*** Opening Dataset entries ***

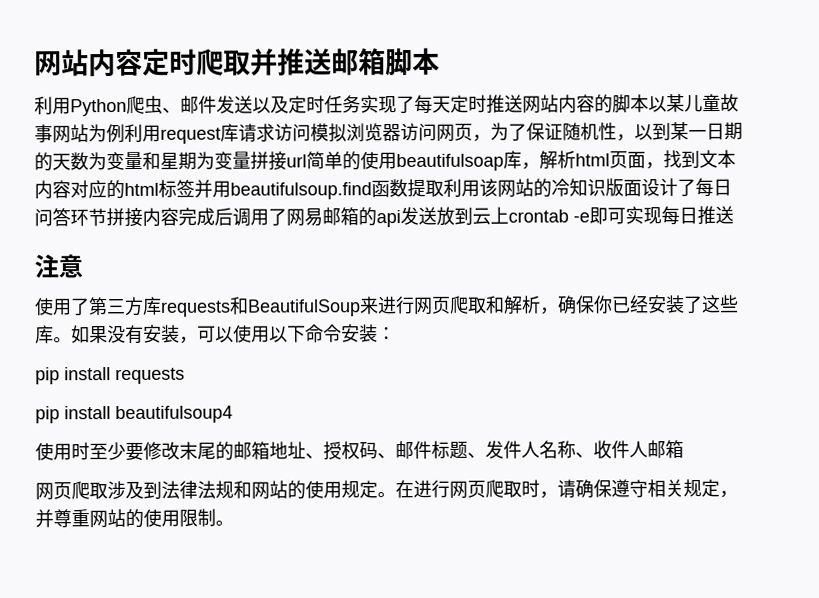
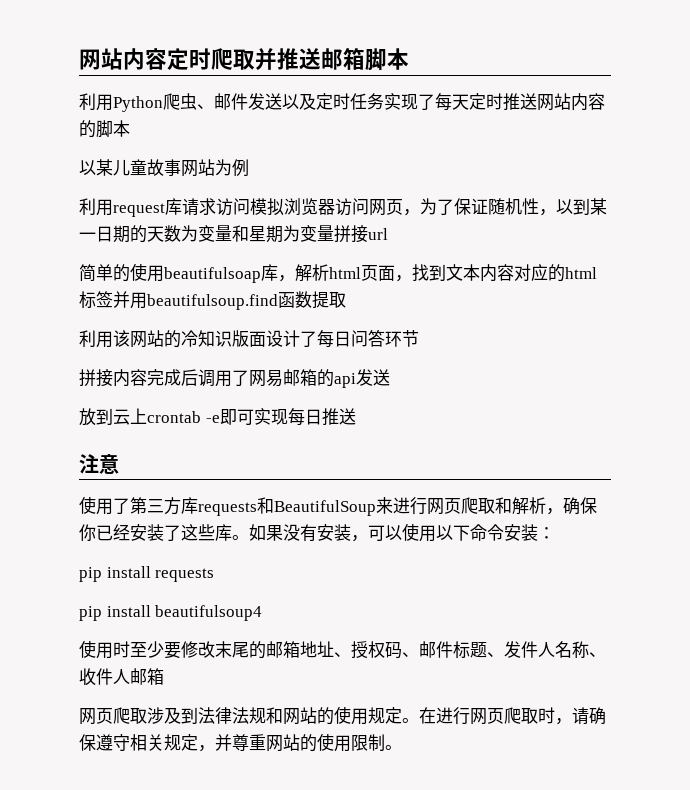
- 利用Python爬虫、邮件发送以及定时任务实现了每天定时推送网站内容的脚本以某儿童故事网站为例利用request库请求访问模拟浏览器访问网页，为了保证随机性，以到某一日期的天数为变量和星期为变量拼接url简单的使用beautifulsoap库，解析html页面，找到文本内容对应的html标签并用beautifulsoup.find函数提取利用该网站的冷知识版面设计了每日问答环节拼接内容完成后调用了网易邮箱的api发送放到云上crontab -e即可实现每日推送
+ 利用Python爬虫、邮件发送以及定时任务实现了每天定时推送网站内容的脚本
+ 以某儿童故事网站为例
+ 利用request库请求访问模拟浏览器访问网页，为了保证随机性，以到某一日期的天数为变量和星期为变量拼接url
+ 简单的使用beautifulsoap库，解析html页面，找到文本内容对应的html标签并用beautifulsoup.find函数提取
+ 利用该网站的冷知识版面设计了每日问答环节
+ 拼接内容完成后调用了网易邮箱的api发送
+ 放到云上crontab -e即可实现每日推送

*** Closing Dataset entries ***

**What is required:** Scan the material above. Copy each line that holds the word "解析html页面".

**Task response:**
- 利用Python爬虫、邮件发送以及定时任务实现了每天定时推送网站内容的脚本以某儿童故事网站为例利用request库请求访问模拟浏览器访问网页，为了保证随机性，以到某一日期的天数为变量和星期为变量拼接url简单的使用beautifulsoap库，解析html页面，找到文本内容对应的html标签并用beautifulsoup.find函数提取利用该网站的冷知识版面设计了每日问答环节拼接内容完成后调用了网易邮箱的api发送放到云上crontab -e即可实现每日推送
+ 简单的使用beautifulsoap库，解析html页面，找到文本内容对应的html标签并用beautifulsoup.find函数提取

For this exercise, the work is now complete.